“You check him.” I beeline toward the van, stepping over the lifeless body to peek inside the open door. “Lucy!” I shout, hoping to hear her voice again.
Say something, Luce. Anything.
The door on the other side flies open and one of the men limps out and runs off into the woods as fast as he can. Fox takes aim and fires a killing blow before he can disappear.
“Driver looks unconscious,” he says, easing in to take a closer look.
I see her lying on the floor against the back doors, her head obscured by that black hood they put on her. Cold, unmoving...
“Lucy!”
I climb inside, driven by one solitary need.
“Lucy...”
I lift her head and slowly loosen the hood to pull it off, revealing a head of short, blonde hair...
It’s not Lucy.
It’s her clothes. Her boots. Her body type, but...
My chest aches. No, no, no...
A crumpled piece of paper is pinned to her dress. I unfold it, finding a crude, handwritten message in blood-red ink.
She’s my dancer now.
“It’s not her,” I say aloud.
They played us.
“What?” Fox asks in the doorway.
I press two fingers along her neck to feel for a pulse. She’s dead. Whoever this poor girl is, they killed her to make sure they got away with Lucy Vaughn.
Why?
A man groans in the front seat. I softly release the girl down to the floor and back out of the van, marching directly for the driver’s open window.

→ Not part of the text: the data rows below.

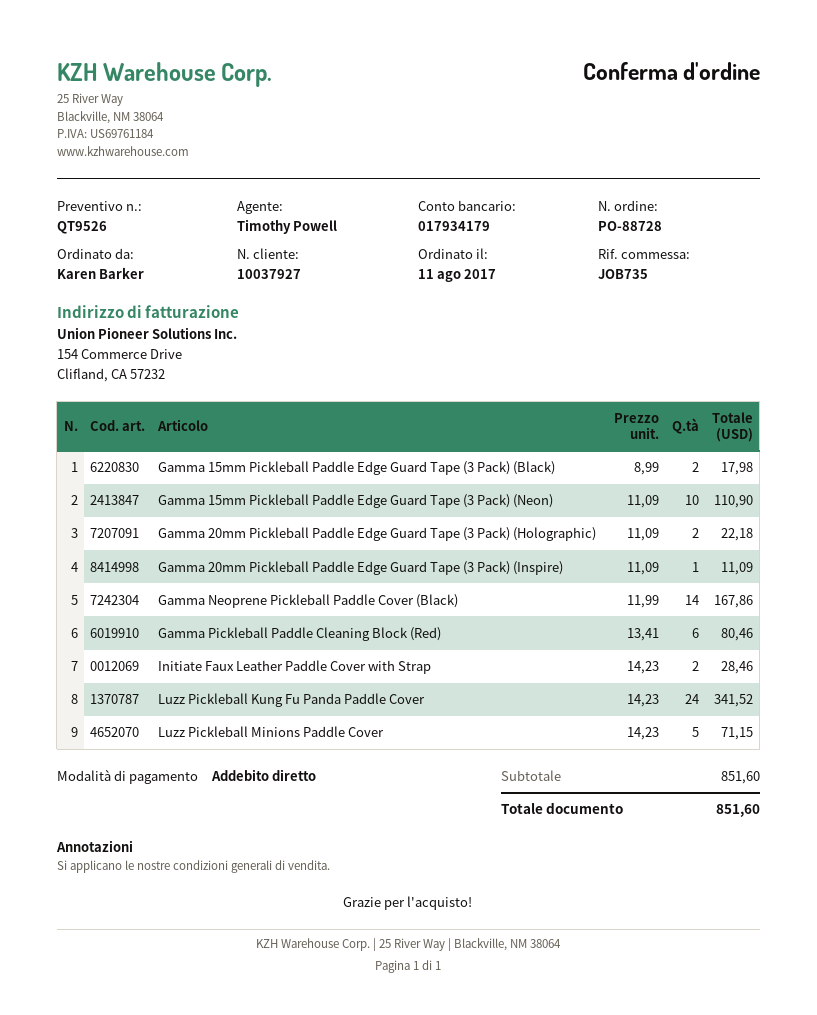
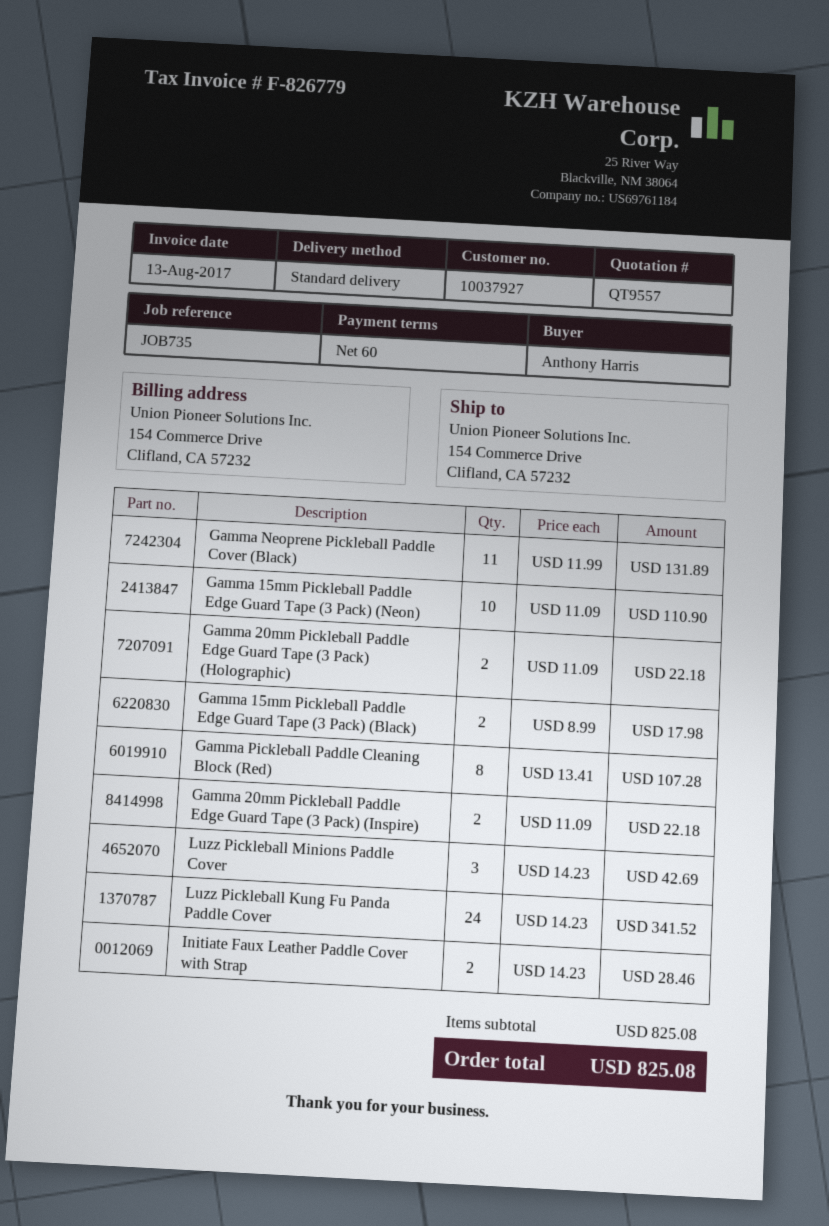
quote number: QT9526 -> QT9557
ordered by: Karen Barker -> Anthony Harris
Gamma 20mm Pickleball Paddle Edge Guard Tape (3 Pack) (Inspire): 1 x 11.09 = 11.09 -> 2 x 11.09 = 22.18
Gamma Neoprene Pickleball Paddle Cover (Black): 14 x 11.99 = 167.86 -> 11 x 11.99 = 131.89
Gamma Pickleball Paddle Cleaning Block (Red): 6 x 13.41 = 80.46 -> 8 x 13.41 = 107.28
Luzz Pickleball Minions Paddle Cover: 5 x 14.23 = 71.15 -> 3 x 14.23 = 42.69
subtotal: 851.60 -> 825.08
total: 851.60 -> 825.08

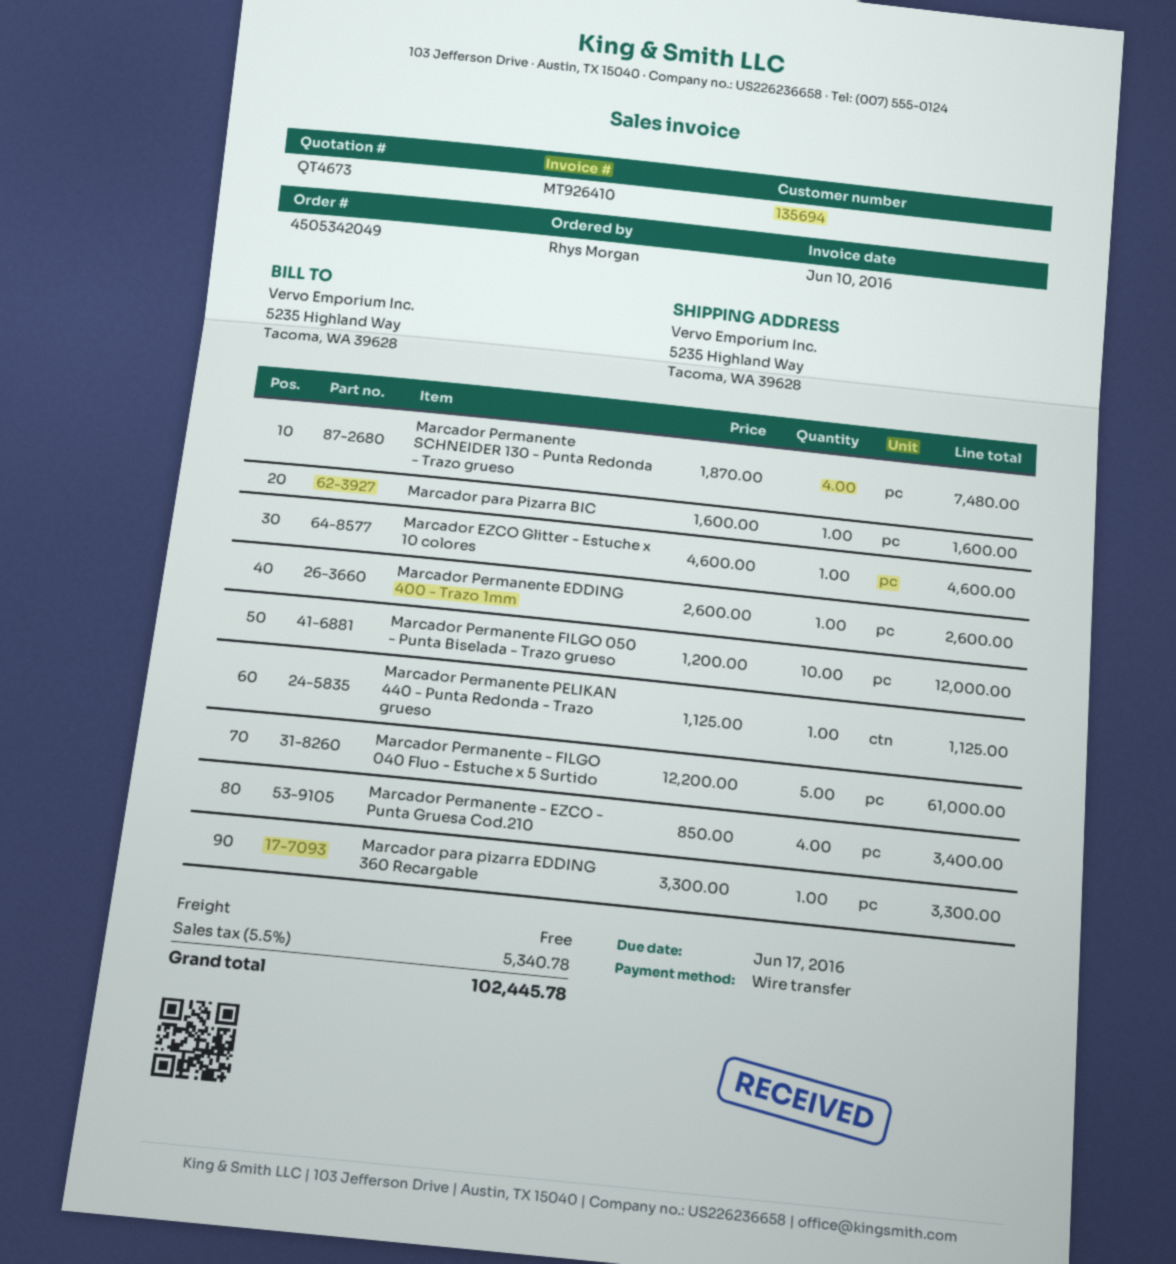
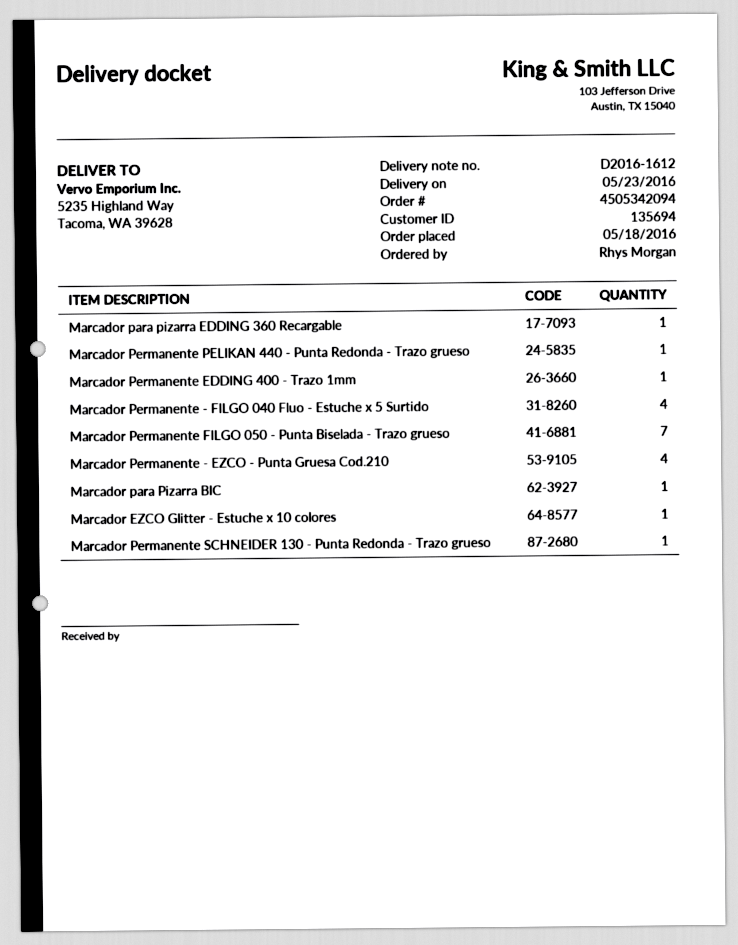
order number: 4505342049 -> 4505342094
Marcador Permanente SCHNEIDER 130 - Punta Redonda - Trazo grueso: 4 -> 1
Marcador Permanente FILGO 050 - Punta Biselada - Trazo grueso: 10 -> 7
Marcador Permanente - FILGO 040 Fluo - Estuche x 5 Surtido: 5 -> 4

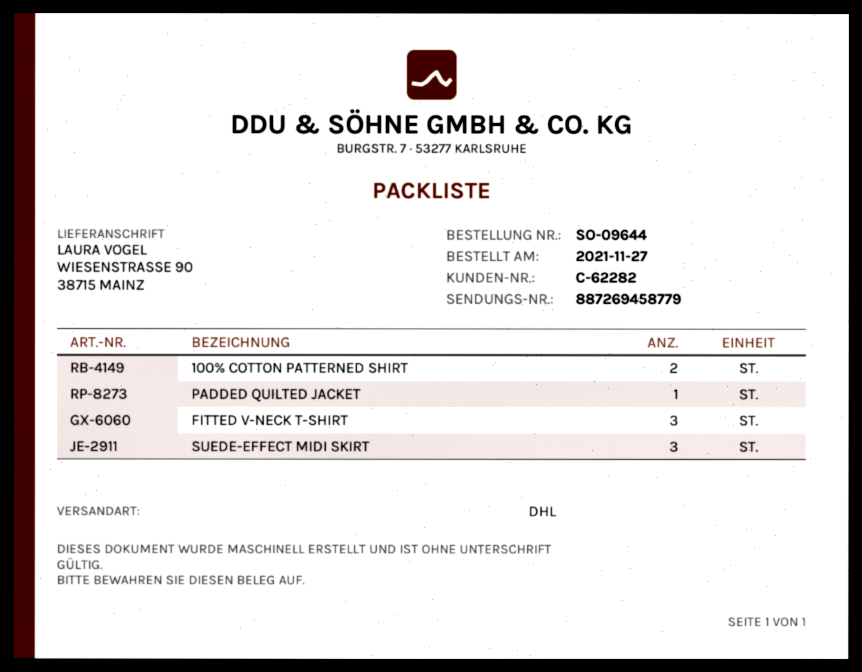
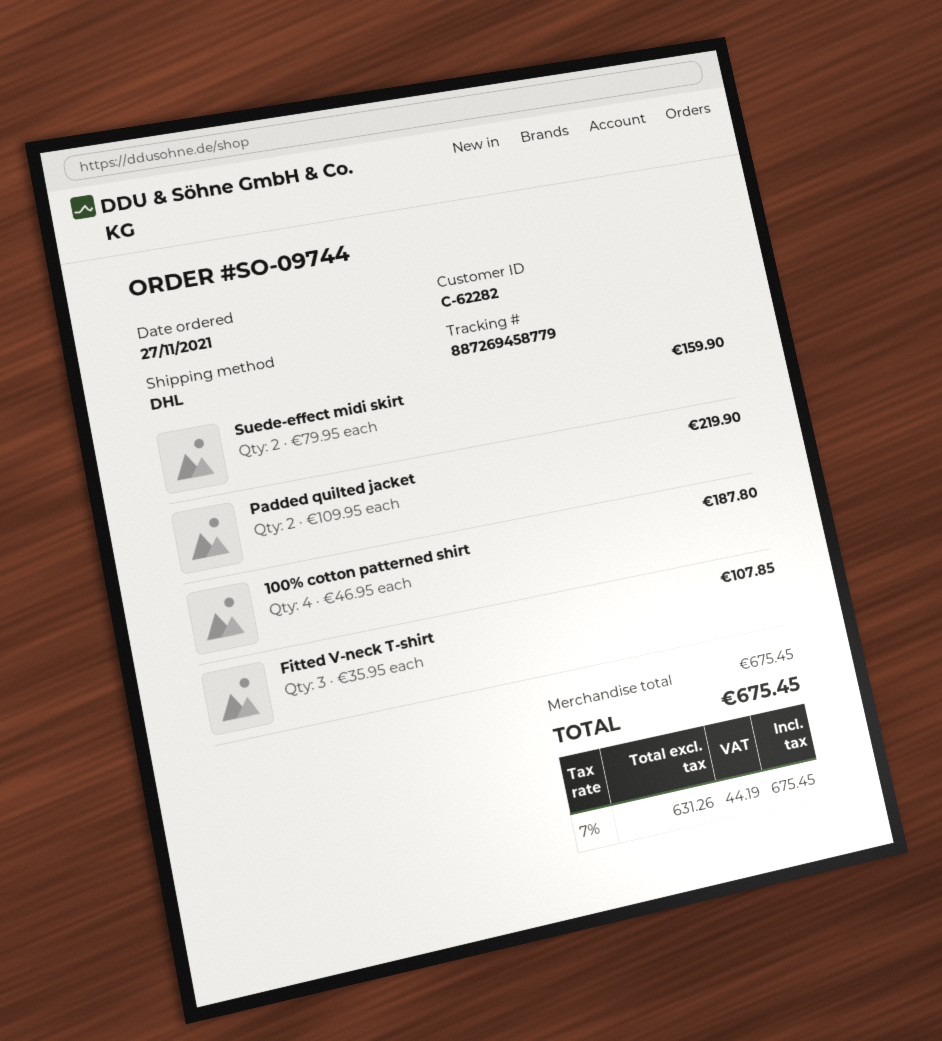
order number: SO-09644 -> SO-09744
100% COTTON PATTERNED SHIRT: 2 -> 4
PADDED QUILTED JACKET: 1 -> 2
SUEDE-EFFECT MIDI SKIRT: 3 -> 2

He reaches into his jacket and palms a small pistol, but he doesn’t bother pointing it at me.
He aims at his own head.
“No—” I grab it, jerking it away as he pulls the trigger. It fires through the roof, missing his target. “I don’t think so.”
I yank him out of the van, dropping him down to the concrete and kicking the gun from his hand. Another swift punch to the head knocks him cold and he goes limp on the ground.
I need him alive.
“Dante.”
I turn to Fox. He’s knelt on the ground outside of the van with the dead man’s shirt raised to show his abdomen.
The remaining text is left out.